◆ **What to do**
Word for word, retype the first line of the records and every following line through the one containing "nutné pro aplikaci.".

Difference listings
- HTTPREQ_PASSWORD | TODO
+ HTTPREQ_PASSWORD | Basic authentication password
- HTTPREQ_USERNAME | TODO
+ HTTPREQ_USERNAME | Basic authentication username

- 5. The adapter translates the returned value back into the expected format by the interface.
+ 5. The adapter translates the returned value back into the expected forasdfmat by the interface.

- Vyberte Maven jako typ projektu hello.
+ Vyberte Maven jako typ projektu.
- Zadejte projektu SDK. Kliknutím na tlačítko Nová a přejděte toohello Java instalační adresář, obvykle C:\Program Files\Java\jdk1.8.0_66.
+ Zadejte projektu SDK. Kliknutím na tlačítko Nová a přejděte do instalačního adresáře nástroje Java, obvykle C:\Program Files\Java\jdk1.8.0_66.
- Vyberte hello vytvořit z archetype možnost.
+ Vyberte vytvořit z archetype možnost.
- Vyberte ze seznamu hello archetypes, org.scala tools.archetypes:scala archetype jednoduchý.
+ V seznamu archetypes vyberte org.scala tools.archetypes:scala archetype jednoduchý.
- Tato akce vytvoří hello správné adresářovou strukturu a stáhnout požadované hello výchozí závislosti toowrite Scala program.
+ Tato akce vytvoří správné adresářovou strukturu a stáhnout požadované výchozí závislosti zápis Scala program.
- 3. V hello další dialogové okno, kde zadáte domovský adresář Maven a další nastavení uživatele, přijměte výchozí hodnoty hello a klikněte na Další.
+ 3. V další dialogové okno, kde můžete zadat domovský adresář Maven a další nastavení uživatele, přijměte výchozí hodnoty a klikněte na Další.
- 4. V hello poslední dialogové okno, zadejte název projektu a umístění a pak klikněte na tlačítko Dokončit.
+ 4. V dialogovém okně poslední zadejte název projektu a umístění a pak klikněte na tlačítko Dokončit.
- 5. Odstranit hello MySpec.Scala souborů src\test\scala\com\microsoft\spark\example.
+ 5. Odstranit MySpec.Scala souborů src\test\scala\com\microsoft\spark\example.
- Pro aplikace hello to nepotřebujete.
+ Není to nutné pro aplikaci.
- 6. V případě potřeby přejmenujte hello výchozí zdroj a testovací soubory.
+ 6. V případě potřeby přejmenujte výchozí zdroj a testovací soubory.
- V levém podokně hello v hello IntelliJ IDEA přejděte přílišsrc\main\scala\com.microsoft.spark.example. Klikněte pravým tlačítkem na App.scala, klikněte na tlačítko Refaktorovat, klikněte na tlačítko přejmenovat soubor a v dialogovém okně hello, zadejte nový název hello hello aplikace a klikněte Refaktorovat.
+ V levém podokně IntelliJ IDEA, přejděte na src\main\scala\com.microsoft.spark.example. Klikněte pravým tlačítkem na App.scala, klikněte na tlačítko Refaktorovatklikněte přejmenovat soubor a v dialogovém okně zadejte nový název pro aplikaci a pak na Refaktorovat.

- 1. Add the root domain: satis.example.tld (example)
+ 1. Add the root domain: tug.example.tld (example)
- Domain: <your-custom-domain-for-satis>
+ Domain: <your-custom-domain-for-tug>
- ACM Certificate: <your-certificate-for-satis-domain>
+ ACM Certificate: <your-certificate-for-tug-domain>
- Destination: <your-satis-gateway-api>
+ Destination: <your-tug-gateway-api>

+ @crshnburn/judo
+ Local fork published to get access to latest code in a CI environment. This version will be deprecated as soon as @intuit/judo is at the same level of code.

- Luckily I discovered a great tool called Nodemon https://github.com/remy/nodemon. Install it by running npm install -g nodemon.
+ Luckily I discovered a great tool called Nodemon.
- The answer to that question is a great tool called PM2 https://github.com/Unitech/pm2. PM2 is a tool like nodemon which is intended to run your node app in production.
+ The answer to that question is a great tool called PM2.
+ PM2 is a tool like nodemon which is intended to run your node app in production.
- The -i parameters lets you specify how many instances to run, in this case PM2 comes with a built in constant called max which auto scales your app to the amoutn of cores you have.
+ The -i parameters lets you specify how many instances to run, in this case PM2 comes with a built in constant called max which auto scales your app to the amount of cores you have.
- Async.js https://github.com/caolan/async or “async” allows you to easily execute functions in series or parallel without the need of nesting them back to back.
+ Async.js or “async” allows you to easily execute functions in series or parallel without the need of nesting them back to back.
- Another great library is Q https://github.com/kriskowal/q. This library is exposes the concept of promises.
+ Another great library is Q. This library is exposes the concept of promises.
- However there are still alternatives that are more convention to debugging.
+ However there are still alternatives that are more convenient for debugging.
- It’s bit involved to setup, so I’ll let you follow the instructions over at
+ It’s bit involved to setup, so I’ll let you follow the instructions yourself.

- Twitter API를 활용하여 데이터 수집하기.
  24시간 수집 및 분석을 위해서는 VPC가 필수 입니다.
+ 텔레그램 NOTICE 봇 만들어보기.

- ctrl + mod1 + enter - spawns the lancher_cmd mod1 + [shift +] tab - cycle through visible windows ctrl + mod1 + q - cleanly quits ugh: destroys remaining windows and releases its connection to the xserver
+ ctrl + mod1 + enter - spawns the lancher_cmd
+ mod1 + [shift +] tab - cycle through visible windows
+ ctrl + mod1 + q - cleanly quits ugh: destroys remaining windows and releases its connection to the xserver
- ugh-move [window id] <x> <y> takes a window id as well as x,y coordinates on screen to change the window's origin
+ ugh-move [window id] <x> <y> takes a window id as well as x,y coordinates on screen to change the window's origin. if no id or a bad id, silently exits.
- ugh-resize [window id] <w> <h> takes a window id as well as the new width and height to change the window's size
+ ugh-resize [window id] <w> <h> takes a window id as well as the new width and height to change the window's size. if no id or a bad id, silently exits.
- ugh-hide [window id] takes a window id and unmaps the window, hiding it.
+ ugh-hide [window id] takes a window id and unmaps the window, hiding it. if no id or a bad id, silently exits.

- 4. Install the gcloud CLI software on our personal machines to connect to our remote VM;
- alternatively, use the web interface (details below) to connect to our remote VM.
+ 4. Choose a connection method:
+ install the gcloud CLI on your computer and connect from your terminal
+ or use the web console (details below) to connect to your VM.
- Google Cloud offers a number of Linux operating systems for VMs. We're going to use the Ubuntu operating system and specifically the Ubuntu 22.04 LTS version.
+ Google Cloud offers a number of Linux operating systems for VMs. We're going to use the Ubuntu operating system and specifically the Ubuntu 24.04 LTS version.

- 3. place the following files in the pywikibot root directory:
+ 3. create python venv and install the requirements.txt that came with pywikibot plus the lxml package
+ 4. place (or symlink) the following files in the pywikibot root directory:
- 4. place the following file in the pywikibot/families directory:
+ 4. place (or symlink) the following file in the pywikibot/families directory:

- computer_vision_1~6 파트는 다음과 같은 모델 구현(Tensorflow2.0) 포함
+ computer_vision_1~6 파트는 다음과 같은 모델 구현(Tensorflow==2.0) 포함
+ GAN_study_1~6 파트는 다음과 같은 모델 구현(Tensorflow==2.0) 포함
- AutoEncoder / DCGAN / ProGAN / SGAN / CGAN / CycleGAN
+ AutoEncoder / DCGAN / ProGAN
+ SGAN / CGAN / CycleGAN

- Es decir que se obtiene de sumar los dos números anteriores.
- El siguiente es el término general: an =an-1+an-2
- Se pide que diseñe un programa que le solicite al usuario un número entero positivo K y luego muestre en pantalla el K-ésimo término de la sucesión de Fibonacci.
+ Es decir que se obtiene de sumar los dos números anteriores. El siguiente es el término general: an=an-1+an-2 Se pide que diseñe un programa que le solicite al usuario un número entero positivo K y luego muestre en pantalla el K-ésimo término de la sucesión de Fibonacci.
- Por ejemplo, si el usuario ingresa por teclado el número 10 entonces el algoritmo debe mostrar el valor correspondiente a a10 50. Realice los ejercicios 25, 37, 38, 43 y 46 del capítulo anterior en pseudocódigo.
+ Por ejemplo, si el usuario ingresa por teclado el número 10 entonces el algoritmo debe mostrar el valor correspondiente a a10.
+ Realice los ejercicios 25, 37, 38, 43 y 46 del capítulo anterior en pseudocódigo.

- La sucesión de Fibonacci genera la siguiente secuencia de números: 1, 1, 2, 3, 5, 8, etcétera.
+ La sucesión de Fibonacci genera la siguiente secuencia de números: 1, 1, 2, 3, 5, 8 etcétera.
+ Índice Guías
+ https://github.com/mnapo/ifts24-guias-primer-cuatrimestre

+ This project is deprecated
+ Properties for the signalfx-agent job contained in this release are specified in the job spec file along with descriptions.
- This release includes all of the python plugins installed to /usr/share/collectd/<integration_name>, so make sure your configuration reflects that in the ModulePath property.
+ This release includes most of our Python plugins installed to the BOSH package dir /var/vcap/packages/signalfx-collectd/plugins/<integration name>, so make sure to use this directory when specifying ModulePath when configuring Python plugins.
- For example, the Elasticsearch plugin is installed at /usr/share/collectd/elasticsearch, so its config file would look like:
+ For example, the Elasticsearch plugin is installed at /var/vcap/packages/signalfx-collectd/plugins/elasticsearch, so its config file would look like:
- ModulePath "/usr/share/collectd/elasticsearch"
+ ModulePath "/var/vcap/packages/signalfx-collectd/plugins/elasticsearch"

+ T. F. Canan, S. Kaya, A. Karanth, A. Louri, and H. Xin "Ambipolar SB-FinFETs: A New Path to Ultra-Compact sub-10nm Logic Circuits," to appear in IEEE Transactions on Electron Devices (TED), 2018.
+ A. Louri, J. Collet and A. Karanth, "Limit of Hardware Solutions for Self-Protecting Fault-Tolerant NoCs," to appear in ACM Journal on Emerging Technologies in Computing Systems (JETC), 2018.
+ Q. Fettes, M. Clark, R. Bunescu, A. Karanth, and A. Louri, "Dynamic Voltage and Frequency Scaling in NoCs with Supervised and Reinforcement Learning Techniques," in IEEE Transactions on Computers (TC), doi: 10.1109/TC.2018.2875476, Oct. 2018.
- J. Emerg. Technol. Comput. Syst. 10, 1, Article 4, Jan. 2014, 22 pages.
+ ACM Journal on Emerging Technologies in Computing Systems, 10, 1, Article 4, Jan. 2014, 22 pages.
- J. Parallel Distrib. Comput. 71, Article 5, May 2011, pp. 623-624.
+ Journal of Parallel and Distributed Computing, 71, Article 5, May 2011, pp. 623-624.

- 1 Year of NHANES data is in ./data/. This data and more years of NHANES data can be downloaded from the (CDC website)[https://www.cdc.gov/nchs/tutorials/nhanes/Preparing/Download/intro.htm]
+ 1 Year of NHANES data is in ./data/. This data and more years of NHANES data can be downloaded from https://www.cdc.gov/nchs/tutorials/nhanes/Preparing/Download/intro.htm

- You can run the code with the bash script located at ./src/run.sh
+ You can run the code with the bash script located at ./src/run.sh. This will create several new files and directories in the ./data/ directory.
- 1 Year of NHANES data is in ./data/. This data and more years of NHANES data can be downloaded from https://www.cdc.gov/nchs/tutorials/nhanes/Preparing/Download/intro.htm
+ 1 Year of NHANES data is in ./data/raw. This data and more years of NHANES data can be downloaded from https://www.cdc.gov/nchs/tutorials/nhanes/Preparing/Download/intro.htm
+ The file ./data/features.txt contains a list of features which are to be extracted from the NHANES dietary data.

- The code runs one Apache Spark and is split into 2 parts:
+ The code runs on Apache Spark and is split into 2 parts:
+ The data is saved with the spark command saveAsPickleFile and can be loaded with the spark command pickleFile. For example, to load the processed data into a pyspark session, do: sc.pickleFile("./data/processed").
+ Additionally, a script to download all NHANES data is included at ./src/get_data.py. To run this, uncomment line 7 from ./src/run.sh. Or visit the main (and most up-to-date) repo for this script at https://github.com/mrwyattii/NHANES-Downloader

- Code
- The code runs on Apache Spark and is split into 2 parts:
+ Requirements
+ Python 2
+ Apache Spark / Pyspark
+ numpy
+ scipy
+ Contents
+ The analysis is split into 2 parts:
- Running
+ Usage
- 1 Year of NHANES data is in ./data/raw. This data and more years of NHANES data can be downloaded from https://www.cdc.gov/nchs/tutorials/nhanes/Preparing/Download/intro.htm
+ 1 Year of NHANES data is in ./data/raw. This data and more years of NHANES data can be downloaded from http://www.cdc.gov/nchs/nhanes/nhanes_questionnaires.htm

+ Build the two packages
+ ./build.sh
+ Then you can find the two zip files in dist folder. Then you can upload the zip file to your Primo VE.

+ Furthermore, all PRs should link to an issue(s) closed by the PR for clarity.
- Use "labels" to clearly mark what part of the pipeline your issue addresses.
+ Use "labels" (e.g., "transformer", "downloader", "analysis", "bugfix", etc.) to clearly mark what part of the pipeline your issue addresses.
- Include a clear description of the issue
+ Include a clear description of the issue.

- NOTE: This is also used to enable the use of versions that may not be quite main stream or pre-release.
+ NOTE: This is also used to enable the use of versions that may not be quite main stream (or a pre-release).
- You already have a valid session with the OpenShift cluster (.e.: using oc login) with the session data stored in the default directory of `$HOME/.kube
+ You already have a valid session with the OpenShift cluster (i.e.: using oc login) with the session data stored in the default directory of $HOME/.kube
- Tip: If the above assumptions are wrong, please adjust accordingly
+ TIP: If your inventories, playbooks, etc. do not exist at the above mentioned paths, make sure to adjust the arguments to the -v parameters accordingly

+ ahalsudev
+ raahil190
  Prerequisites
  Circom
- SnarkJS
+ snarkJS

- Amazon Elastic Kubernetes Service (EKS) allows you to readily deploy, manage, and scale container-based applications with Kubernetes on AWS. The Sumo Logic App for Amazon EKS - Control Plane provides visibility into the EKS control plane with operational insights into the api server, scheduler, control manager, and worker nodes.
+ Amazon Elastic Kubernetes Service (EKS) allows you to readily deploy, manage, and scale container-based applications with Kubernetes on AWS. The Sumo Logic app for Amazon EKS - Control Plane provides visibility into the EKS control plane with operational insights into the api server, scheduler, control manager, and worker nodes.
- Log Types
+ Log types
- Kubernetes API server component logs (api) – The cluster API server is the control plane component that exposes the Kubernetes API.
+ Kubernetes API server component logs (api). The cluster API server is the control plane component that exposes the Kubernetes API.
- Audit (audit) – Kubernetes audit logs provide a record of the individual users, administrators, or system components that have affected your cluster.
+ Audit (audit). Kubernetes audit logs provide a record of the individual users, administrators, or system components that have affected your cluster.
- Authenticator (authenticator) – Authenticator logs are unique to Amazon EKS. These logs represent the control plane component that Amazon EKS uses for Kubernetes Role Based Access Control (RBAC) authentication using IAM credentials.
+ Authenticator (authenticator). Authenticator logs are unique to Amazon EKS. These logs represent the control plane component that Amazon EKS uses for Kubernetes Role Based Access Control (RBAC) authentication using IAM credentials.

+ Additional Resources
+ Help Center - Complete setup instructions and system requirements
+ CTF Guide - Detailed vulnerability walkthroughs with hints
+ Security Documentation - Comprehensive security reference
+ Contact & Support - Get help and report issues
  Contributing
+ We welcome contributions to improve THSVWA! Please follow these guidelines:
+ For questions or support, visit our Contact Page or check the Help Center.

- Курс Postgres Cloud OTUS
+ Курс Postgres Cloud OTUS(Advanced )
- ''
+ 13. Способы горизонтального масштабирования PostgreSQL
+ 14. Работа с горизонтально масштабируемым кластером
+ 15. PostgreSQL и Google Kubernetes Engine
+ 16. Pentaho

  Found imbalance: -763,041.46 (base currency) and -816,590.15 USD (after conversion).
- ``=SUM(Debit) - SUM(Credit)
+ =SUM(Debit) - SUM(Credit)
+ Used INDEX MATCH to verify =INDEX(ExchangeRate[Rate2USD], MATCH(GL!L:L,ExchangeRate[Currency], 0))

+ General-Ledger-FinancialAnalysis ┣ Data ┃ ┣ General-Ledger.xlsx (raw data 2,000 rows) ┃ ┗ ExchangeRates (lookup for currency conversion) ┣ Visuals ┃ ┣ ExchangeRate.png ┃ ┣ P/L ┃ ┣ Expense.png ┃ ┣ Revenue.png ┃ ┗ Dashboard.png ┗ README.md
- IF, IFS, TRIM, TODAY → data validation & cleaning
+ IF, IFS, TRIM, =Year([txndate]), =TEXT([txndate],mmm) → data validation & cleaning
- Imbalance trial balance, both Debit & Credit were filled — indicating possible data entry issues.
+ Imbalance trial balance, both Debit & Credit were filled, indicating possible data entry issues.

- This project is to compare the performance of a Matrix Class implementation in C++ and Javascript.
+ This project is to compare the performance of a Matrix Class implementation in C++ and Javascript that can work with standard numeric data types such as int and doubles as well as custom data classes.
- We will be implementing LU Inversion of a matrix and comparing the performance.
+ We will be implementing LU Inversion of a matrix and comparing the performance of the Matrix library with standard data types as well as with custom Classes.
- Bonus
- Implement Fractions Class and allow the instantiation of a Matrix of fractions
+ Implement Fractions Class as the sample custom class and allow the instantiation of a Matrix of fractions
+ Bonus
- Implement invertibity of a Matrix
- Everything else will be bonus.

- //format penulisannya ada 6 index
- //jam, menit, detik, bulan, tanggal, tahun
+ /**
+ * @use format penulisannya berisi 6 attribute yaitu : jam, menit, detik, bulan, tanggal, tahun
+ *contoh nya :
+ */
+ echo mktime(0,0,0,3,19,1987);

◆ **Your solution**
- HTTPREQ_PASSWORD | TODO
+ HTTPREQ_PASSWORD | Basic authentication password
- HTTPREQ_USERNAME | TODO
+ HTTPREQ_USERNAME | Basic authentication username

- 5. The adapter translates the returned value back into the expected format by the interface.
+ 5. The adapter translates the returned value back into the expected forasdfmat by the interface.

- Vyberte Maven jako typ projektu hello.
+ Vyberte Maven jako typ projektu.
- Zadejte projektu SDK. Kliknutím na tlačítko Nová a přejděte toohello Java instalační adresář, obvykle C:\Program Files\Java\jdk1.8.0_66.
+ Zadejte projektu SDK. Kliknutím na tlačítko Nová a přejděte do instalačního adresáře nástroje Java, obvykle C:\Program Files\Java\jdk1.8.0_66.
- Vyberte hello vytvořit z archetype možnost.
+ Vyberte vytvořit z archetype možnost.
- Vyberte ze seznamu hello archetypes, org.scala tools.archetypes:scala archetype jednoduchý.
+ V seznamu archetypes vyberte org.scala tools.archetypes:scala archetype jednoduchý.
- Tato akce vytvoří hello správné adresářovou strukturu a stáhnout požadované hello výchozí závislosti toowrite Scala program.
+ Tato akce vytvoří správné adresářovou strukturu a stáhnout požadované výchozí závislosti zápis Scala program.
- 3. V hello další dialogové okno, kde zadáte domovský adresář Maven a další nastavení uživatele, přijměte výchozí hodnoty hello a klikněte na Další.
+ 3. V další dialogové okno, kde můžete zadat domovský adresář Maven a další nastavení uživatele, přijměte výchozí hodnoty a klikněte na Další.
- 4. V hello poslední dialogové okno, zadejte název projektu a umístění a pak klikněte na tlačítko Dokončit.
+ 4. V dialogovém okně poslední zadejte název projektu a umístění a pak klikněte na tlačítko Dokončit.
- 5. Odstranit hello MySpec.Scala souborů src\test\scala\com\microsoft\spark\example.
+ 5. Odstranit MySpec.Scala souborů src\test\scala\com\microsoft\spark\example.
- Pro aplikace hello to nepotřebujete.
+ Není to nutné pro aplikaci.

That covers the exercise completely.